As GCA is considered a medical emergency, it is treated at the point of diagnosis by clinicians in primary and secondary care who have a wide variety of clinical backgrounds. It is therefore necessary to provide clear guidance about current best practice and the underlying evidence including areas of uncertainty.

Recent years have seen new evidence emerge regarding the diagnosis and treatment of GCA. For this reason, a major revision to the 2010 British Society for Rheumatology (BSR) guideline for the management of GCA [10] was required. We also broadened the remit of the previous guideline to include diagnostic imaging for GCA.
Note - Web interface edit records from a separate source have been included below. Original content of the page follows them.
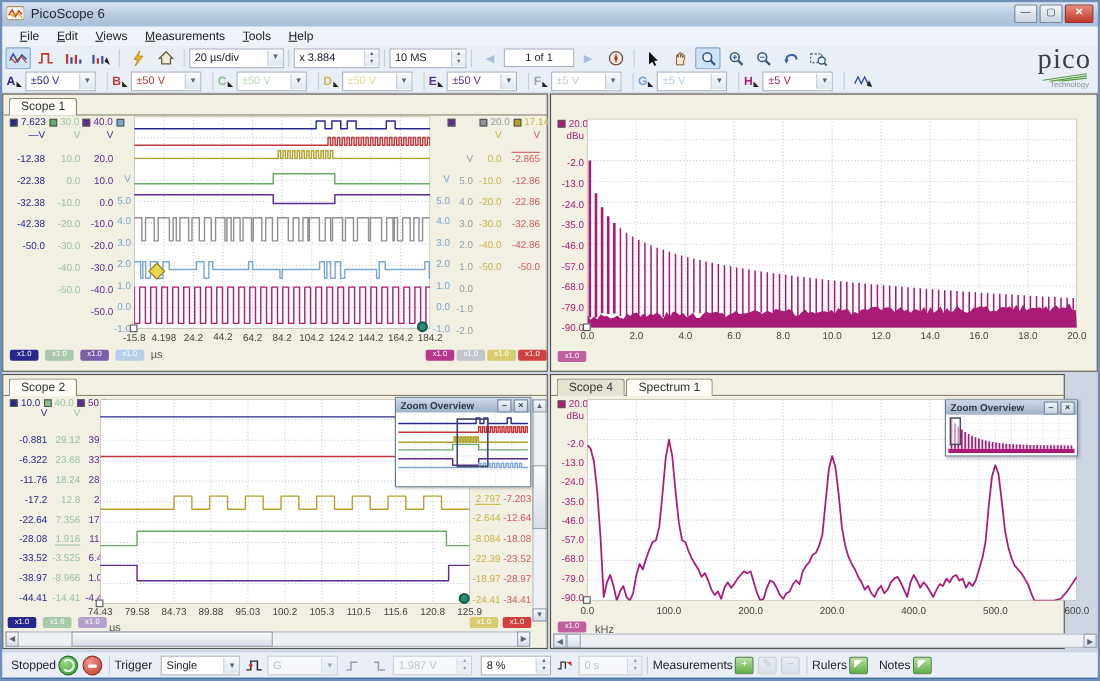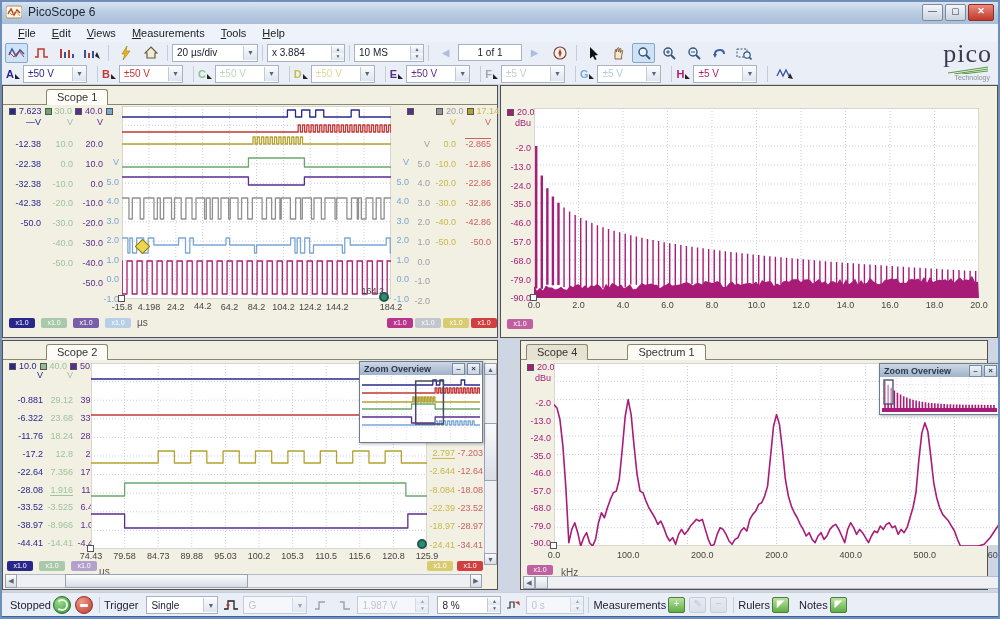"Scope 1" .tab.active { margin-left: 38px -> none }
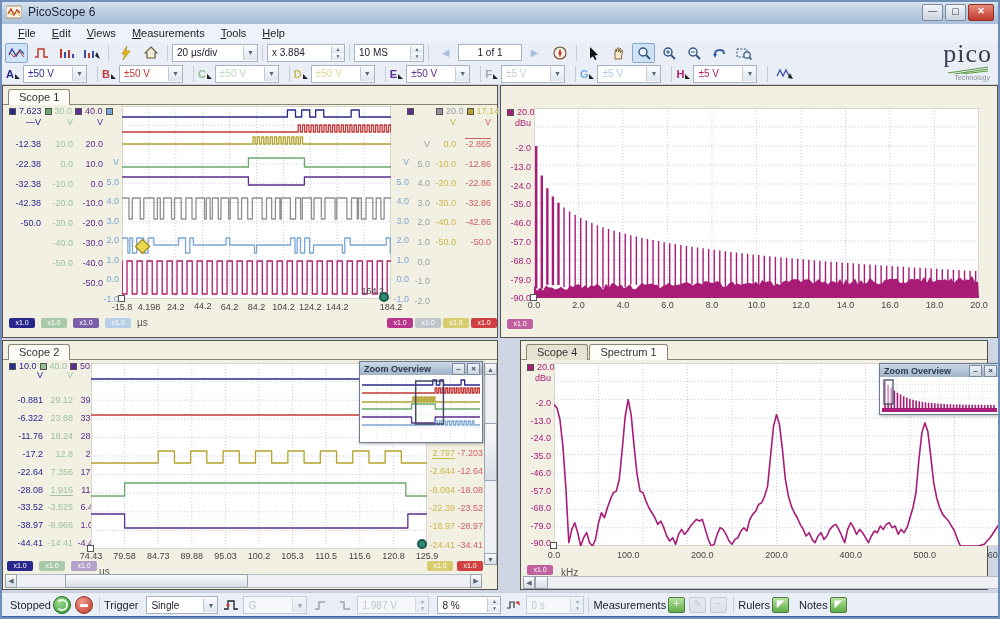"164.2" div.xtick { text-align: right -> none; top: 200px -> 216px }
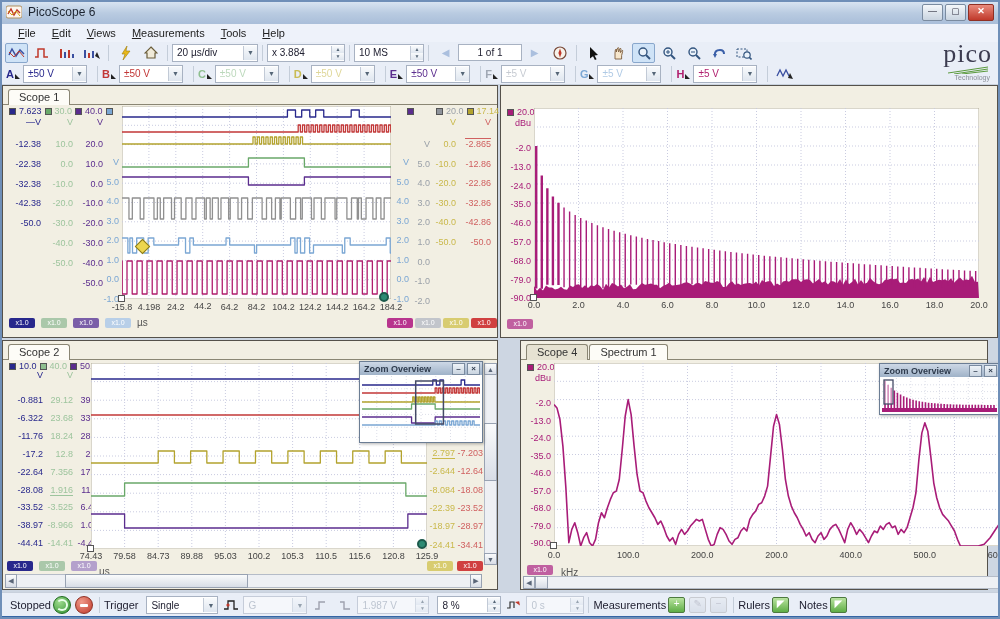"Scope 4 Spectrum 1" div.panel { left: 520px -> 500px }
Objectives of the guideline

The objective is to provide guidance for clinicians in the diagnosis and treatment of GCA. The guideline is supported by evidence wherever some evidence exists and by expert consensus where current evidence alone cannot provide a definite answer. The patient population covered by the guideline includes those patients in whom GCA is suspected sufficiently strongly that a decision to initiate glucocorticoid treatment is made. The guideline is not limited to GCA-related temporal (cranial) arteritis but also includes patients presenting with LV-GCA and limited forms of GCA with or without an association with PMR.

The evidence search was restricted to adult humans with GCA or suspected GCA, not limited by ethnicity, age or sex; however, since GCA is extremely rare in patients <50 years of age [1], generalizability below this age limit cannot be assured.

Areas the guideline does not cover

Takayasu arteritis and other forms of vasculitis (e.g. secondary large vessel vasculitis) are not covered by this guideline. The treatment of uncomplicated PMR is outside the scope of this guideline; readers are referred to the most recent BSR and ACR/EULAR guidance on the management of PMR [1112]. Guidance regarding immunizations and prophylaxis of glucocorticoid-induced osteoporosis is available elsewhere [1314].